─── Data shown ───

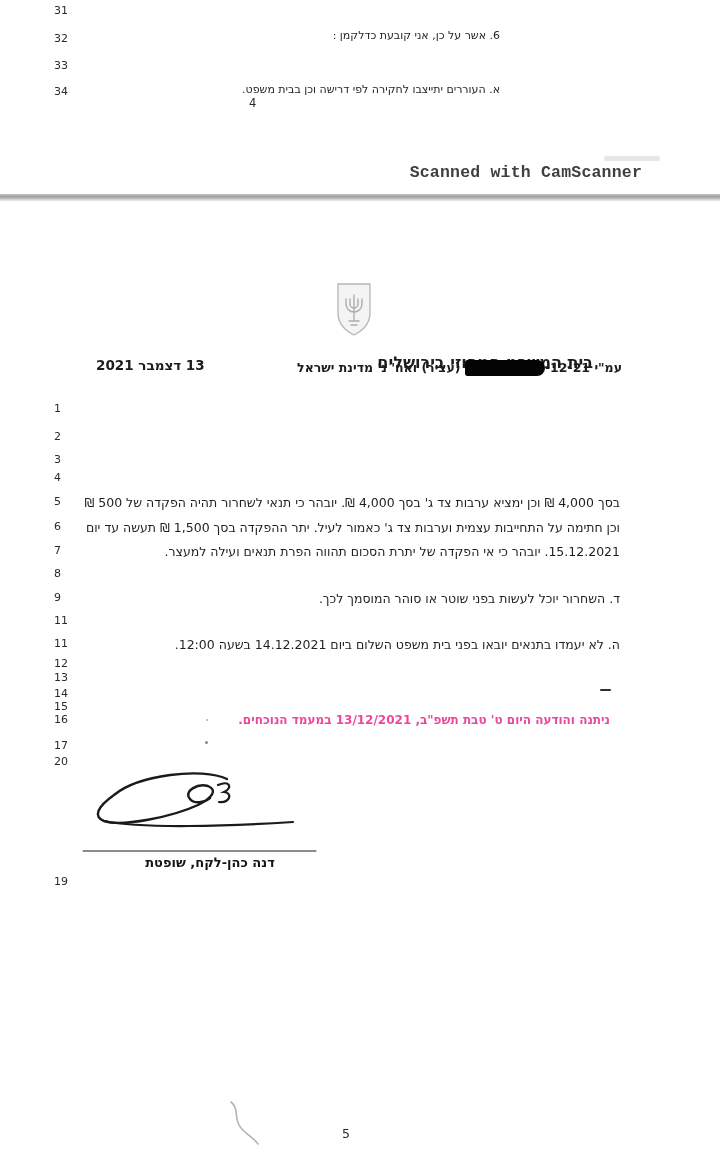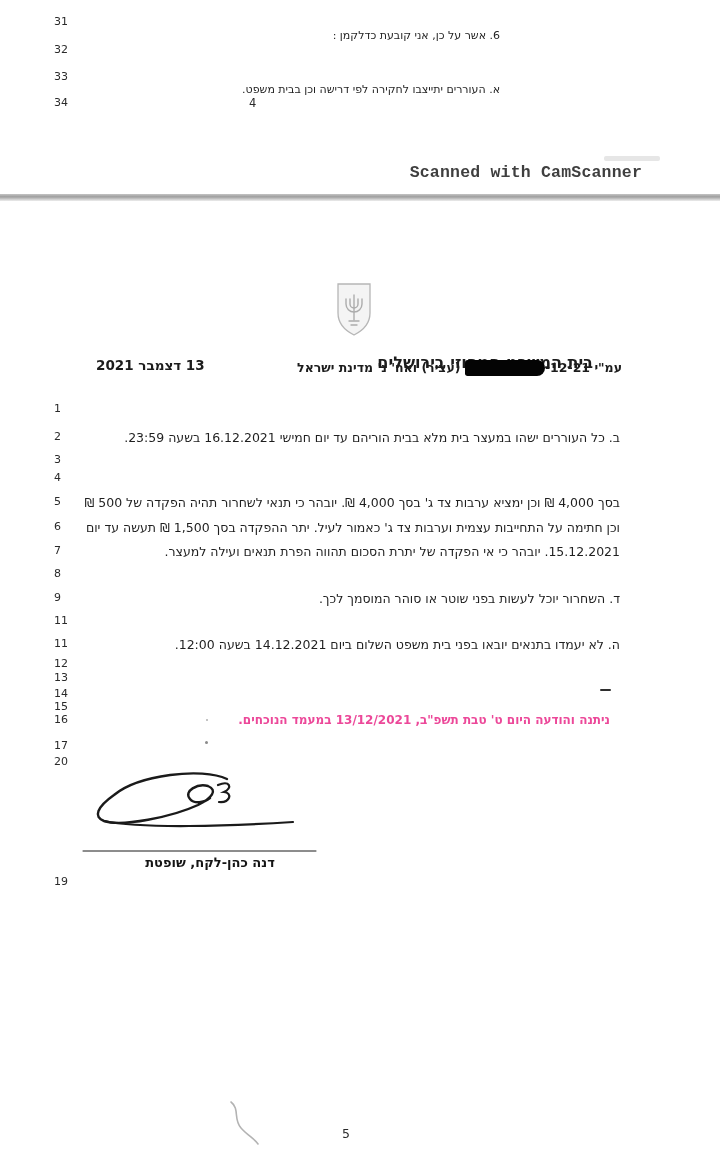--- a/index.html
+++ b/index.html
@@ -6,7 +6,7 @@
   #page{position:relative;width:720px;height:1165px;background:#ffffff;overflow:hidden;
         font-family:"DejaVu Sans",sans-serif;color:#1f1f1f;}
   
-  .tnum{position:absolute;left:54px;width:22px;font-size:11px;color:#2a2a2a;margin-top:11px;}
+  .tnum{position:absolute;left:54px;width:22px;font-size:11px;color:#2a2a2a;}
   .topline{position:absolute;right:220px;direction:rtl;white-space:nowrap;font-size:11px;color:#242424;}
   .pagenum{position:absolute;font-size:11.5px;color:#2a2a2a;}
   

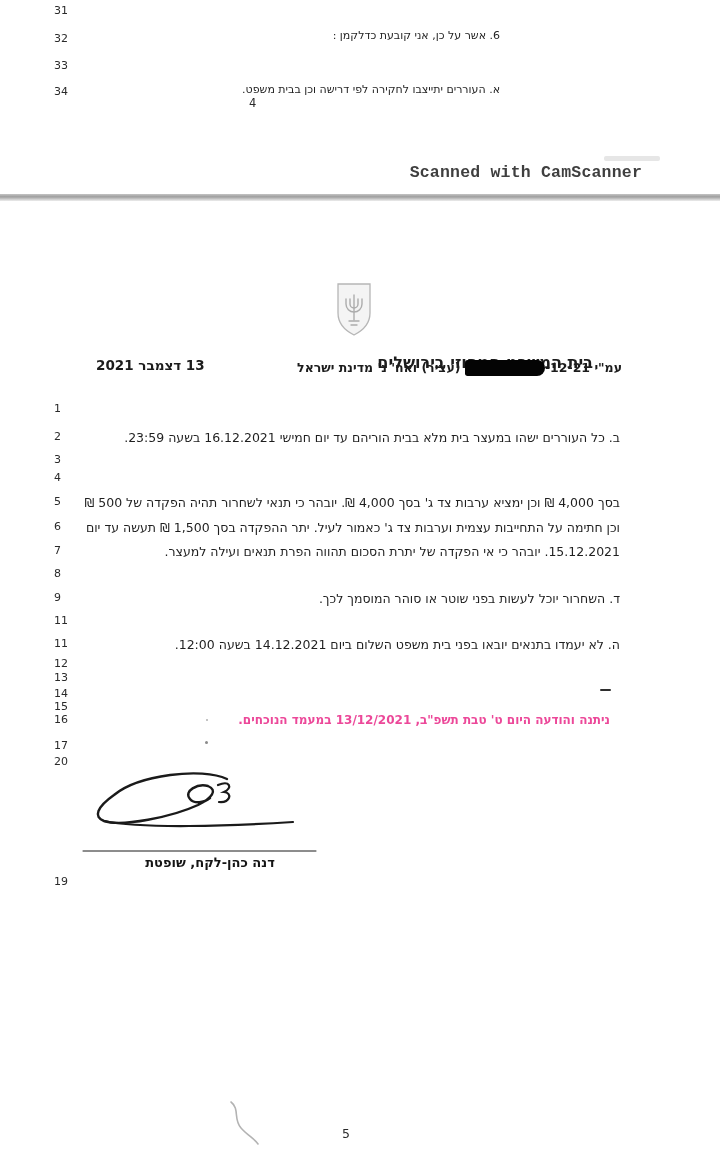--- a/index.html
+++ b/index.html
@@ -103,7 +103,6 @@
   <span class="bnum" style="top:755px">20</span>
   <span class="bnum" style="top:875px">19</span>
 
-  <div class="bline" style="top:430px">ב. כל העוררים ישהו במעצר בית מלא בבית הוריהם עד יום חמישי 16.12.2021 בשעה 23:59.</div>
   <div class="bline" style="top:495px">בסך 4,000 ₪ וכן ימציא ערבות צד ג' בסך 4,000 ₪. יובהר כי תנאי לשחרור תהיה הפקדה של 500 ₪</div>
   <div class="bline" style="top:520px">וכן חתימה על התחייבות עצמית וערבות צד ג' כאמור לעיל. יתר ההפקדה בסך 1,500 ₪ תעשה עד יום</div>
   <div class="bline" style="top:544px">15.12.2021. יובהר כי אי הפקדה של יתרת הסכום תהווה הפרת תנאים ועילה למעצר.</div>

───

Instructions for the task: Could you retype every record exactly, leaving the pictures out?

Response to the task:
--- a/index.html
+++ b/index.html
@@ -6,7 +6,7 @@
   #page{position:relative;width:720px;height:1165px;background:#ffffff;overflow:hidden;
         font-family:"DejaVu Sans",sans-serif;color:#1f1f1f;}
   
-  .tnum{position:absolute;left:54px;width:22px;font-size:11px;color:#2a2a2a;margin-top:11px;}
+  .tnum{position:absolute;left:54px;width:22px;font-size:11px;color:#2a2a2a;}
   .topline{position:absolute;right:220px;direction:rtl;white-space:nowrap;font-size:11px;color:#242424;}
   .pagenum{position:absolute;font-size:11.5px;color:#2a2a2a;}
   

--- a/index.html
+++ b/index.html
@@ -103,7 +103,6 @@
   <span class="bnum" style="top:755px">20</span>
   <span class="bnum" style="top:875px">19</span>
 
-  <div class="bline" style="top:430px">ב. כל העוררים ישהו במעצר בית מלא בבית הוריהם עד יום חמישי 16.12.2021 בשעה 23:59.</div>
   <div class="bline" style="top:495px">בסך 4,000 ₪ וכן ימציא ערבות צד ג' בסך 4,000 ₪. יובהר כי תנאי לשחרור תהיה הפקדה של 500 ₪</div>
   <div class="bline" style="top:520px">וכן חתימה על התחייבות עצמית וערבות צד ג' כאמור לעיל. יתר ההפקדה בסך 1,500 ₪ תעשה עד יום</div>
   <div class="bline" style="top:544px">15.12.2021. יובהר כי אי הפקדה של יתרת הסכום תהווה הפרת תנאים ועילה למעצר.</div>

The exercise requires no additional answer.